Alors plutôt que de vouloir en ajouter encore et encore, il aurait peut-être été plus pertinent de se concentrer sur ce qui fonctionne déjà bien, comme l’Item World ou le conseil infernal (une assemblée où des députés PNJ votent l’attribution d’améliorations et d’ajouts, quitte à ce qu’on emploie le 49.3 la force ou la corruption pour obtenir ce que l’on veut) et de les améliorer ou moderniser, et ainsi éventuellement les rendre plus intéressants, manette en main.
Soyons très clairs, Disgaea 7: Vows of the Virtueless est un excellent jeu et probablement le meilleur Disgaea depuis le quatrième opus. Les mécaniques historiques de la saga sont toujours là et demeurent encore efficaces et addictives, à tel point que nous n’avons pas compté les heures en parcourant le monde des objets et en pratiquant la réincarnation de manière presque industrielle. Et pour ne rien gâcher, le titre est esthétiquement et artistiquement très réussi, proposant des illustrations particulièrement fines et soignées.

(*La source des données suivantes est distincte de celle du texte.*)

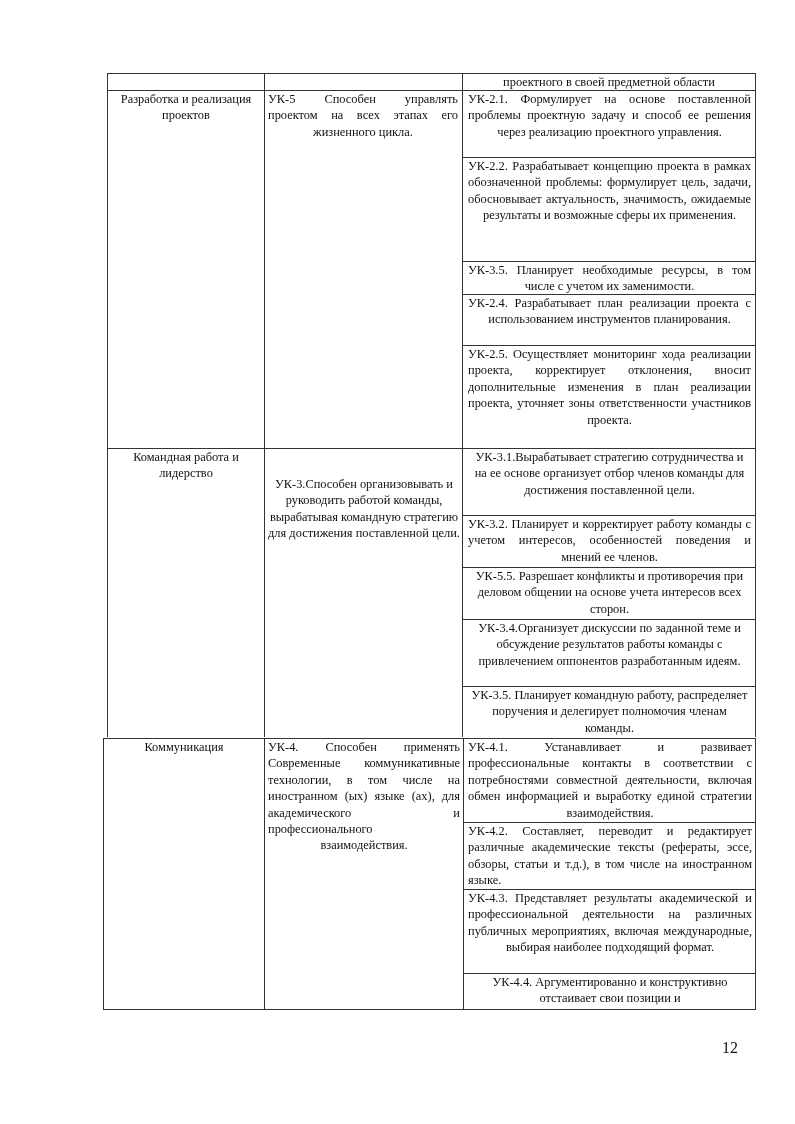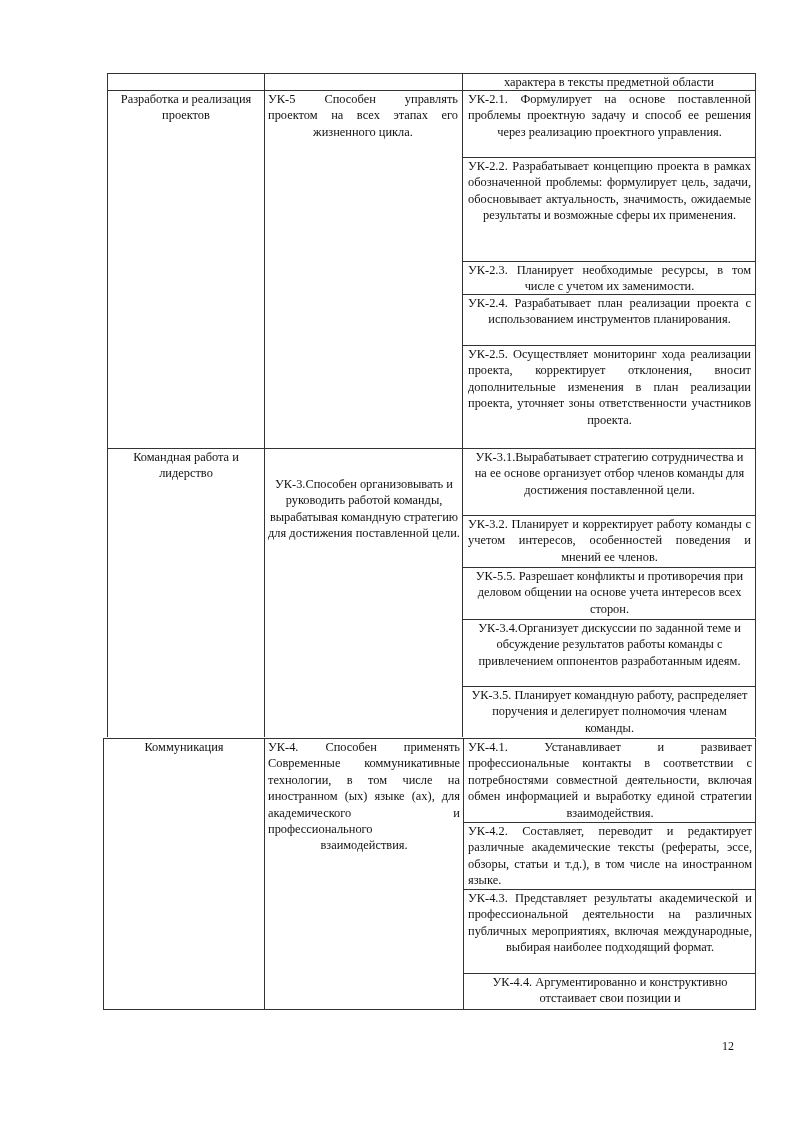--- a/index.html
+++ b/index.html
@@ -52,7 +52,7 @@
     <div class="hline" style="left:463px; top:973px; width:293px;"></div>
     <div class="hline" style="left:103px; top:1009px; width:653px;"></div>
 
-    <div class="cell" style="left:466px; top:74px; width:286px;">характера в тексты предметной области</div>
+    <div class="cell" style="left:466px; top:74px; width:286px;">проектного в своей предметной области</div>
 
     <div class="cell" style="left:112px; top:91px; width:148px;">Разработка и реализация проектов</div>
     <div class="cell just" style="left:268px; top:91px; width:190px;">УК-5    Способен управлять проектом на всех этапах его жизненного цикла.</div>

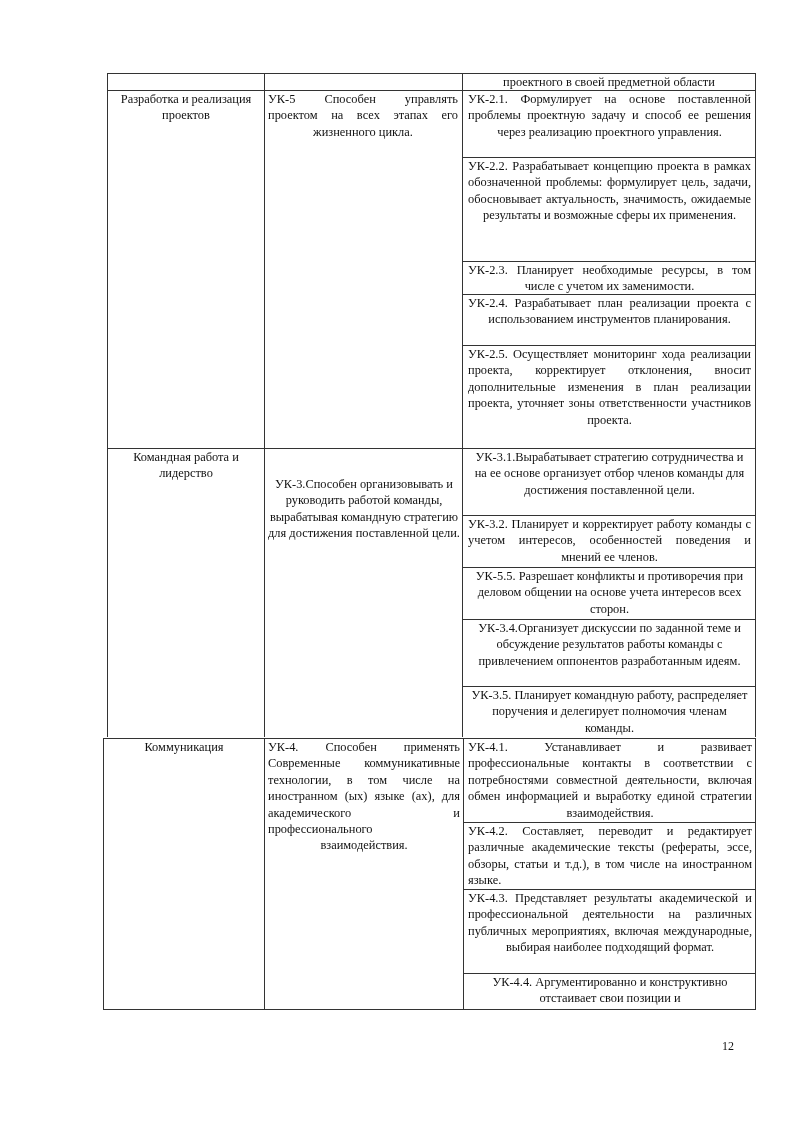--- a/index.html
+++ b/index.html
@@ -58,7 +58,7 @@
     <div class="cell just" style="left:268px; top:91px; width:190px;">УК-5    Способен управлять проектом на всех этапах его жизненного цикла.</div>
     <div class="cell just" style="left:468px; top:91px; width:283px;">УК-2.1. Формулирует на основе поставленной проблемы проектную задачу и способ ее решения через реализацию проектного управления.</div>
     <div class="cell just" style="left:468px; top:158px; width:283px;">УК-2.2. Разрабатывает концепцию проекта в рамках обозначенной проблемы: формулирует цель, задачи, обосновывает актуальность, значимость, ожидаемые результаты и возможные сферы их применения.</div>
-    <div class="cell just" style="left:468px; top:262px; width:283px;">УК-2.3. Планирует необходимые ресурсы, в том числе с учетом их заменимости.</div>
+    <div class="cell just" style="left:468px; top:262px; width:283px;">УК-3.5. Планирует необходимые ресурсы, в том числе с учетом их заменимости.</div>
     <div class="cell just" style="left:468px; top:295px; width:283px;">УК-2.4. Разрабатывает план реализации проекта с использованием инструментов планирования.</div>
     <div class="cell just" style="left:468px; top:346px; width:283px;">УК-2.5. Осуществляет мониторинг хода реализации проекта, корректирует отклонения, вносит дополнительные изменения в план реализации проекта, уточняет зоны ответственности участников проекта.</div>
 

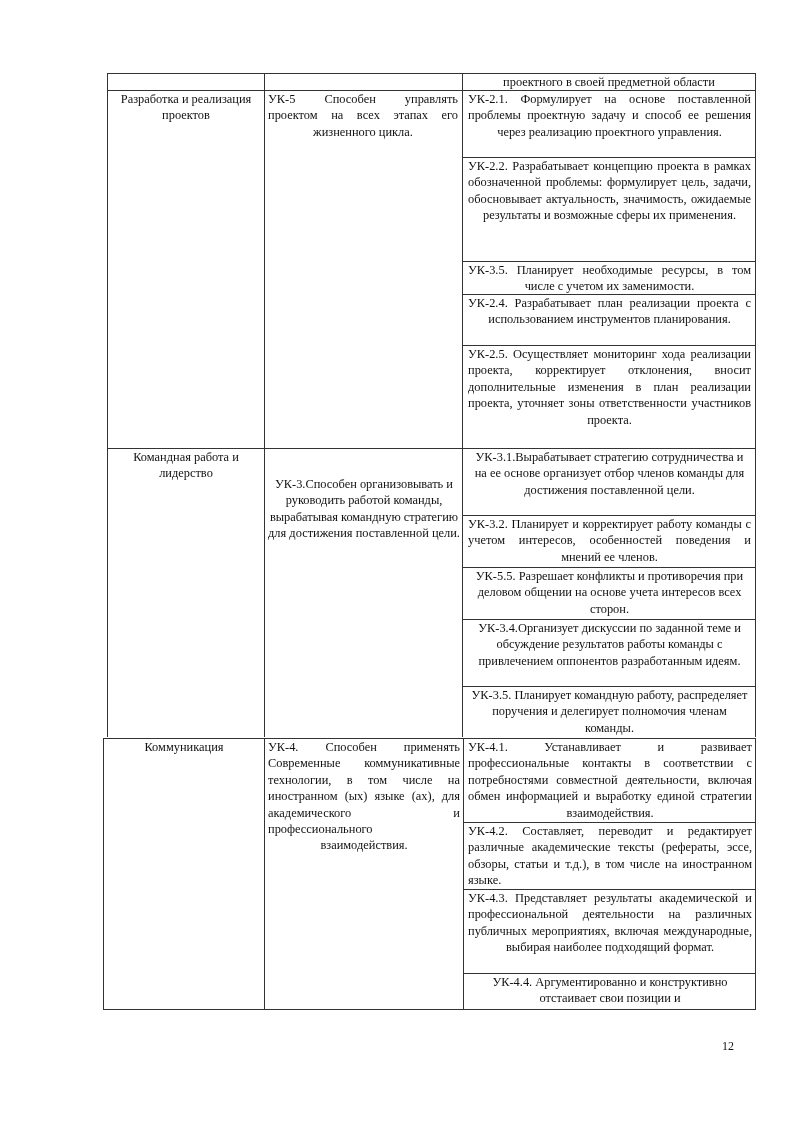--- a/index.html
+++ b/index.html
@@ -16,7 +16,7 @@
   .cell.just { text-align:justify; text-align-last:center; }
   .cell.justfull { text-align:justify; text-align-last:justify; }
 
-  .pagenum { position:absolute; left:722px; top:1039px; font-size:12px; }
+  .pagenum { position:absolute; left:722px; top:1039px; font-size:16px; }
 </style>
 </head>
 <body>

Pour autant, si nous avons affaire à un très bon cru, c’est hélas un cru que nous avions déjà goûté des années auparavant et qui ne diffère finalement de ses ainés que par sa galerie de personnage et son univers. Le fan invétéré de la saga de NiS y trouvera donc probablement son compte et pourra y engloutir des dizaines voire centaines d’heures à optimiser ses unités jusque dans les moindres détails, quoiqu’il devra compter avec un mode Megamax peu convaincant.
Pour le commun des mortels, il ne restera hélas qu’un T-RPG attirant grâce à son univers extrêmement accrocheur et bigrement drôle. Mais il sera également totalement intimidant voire repoussant pour le nouveau venu qui succombera devant le nombre et la complexité des mécaniques qui lui seront imposées très (trop) rapidement.
Disgaea 7: Vows of the Virtueless est un titre élitiste qui ne s’adresse presque exclusivement qu’à sa niche alors qu’il aurait tellement gagné à mieux s’ouvrir aux autres.